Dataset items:
:::

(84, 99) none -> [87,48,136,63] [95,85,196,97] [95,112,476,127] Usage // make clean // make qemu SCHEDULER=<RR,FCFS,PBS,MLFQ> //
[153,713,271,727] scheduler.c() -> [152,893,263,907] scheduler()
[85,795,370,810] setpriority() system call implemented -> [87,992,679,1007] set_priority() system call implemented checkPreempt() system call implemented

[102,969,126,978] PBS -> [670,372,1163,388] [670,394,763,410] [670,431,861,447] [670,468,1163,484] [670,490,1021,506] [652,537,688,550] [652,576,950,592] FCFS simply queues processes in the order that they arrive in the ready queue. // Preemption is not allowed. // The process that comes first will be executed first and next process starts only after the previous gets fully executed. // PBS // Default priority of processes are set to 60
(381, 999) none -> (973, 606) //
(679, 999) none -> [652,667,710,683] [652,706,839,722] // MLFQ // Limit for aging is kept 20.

:::

## What is required
Could you retype exactly the lines above from the one containing "(381, 999) none -> (973, 606) //" through the last line of the records, both included, and nothing else?

## Result of the exercise
(381, 999) none -> (973, 606) //
(679, 999) none -> [652,667,710,683] [652,706,839,722] // MLFQ // Limit for aging is kept 20.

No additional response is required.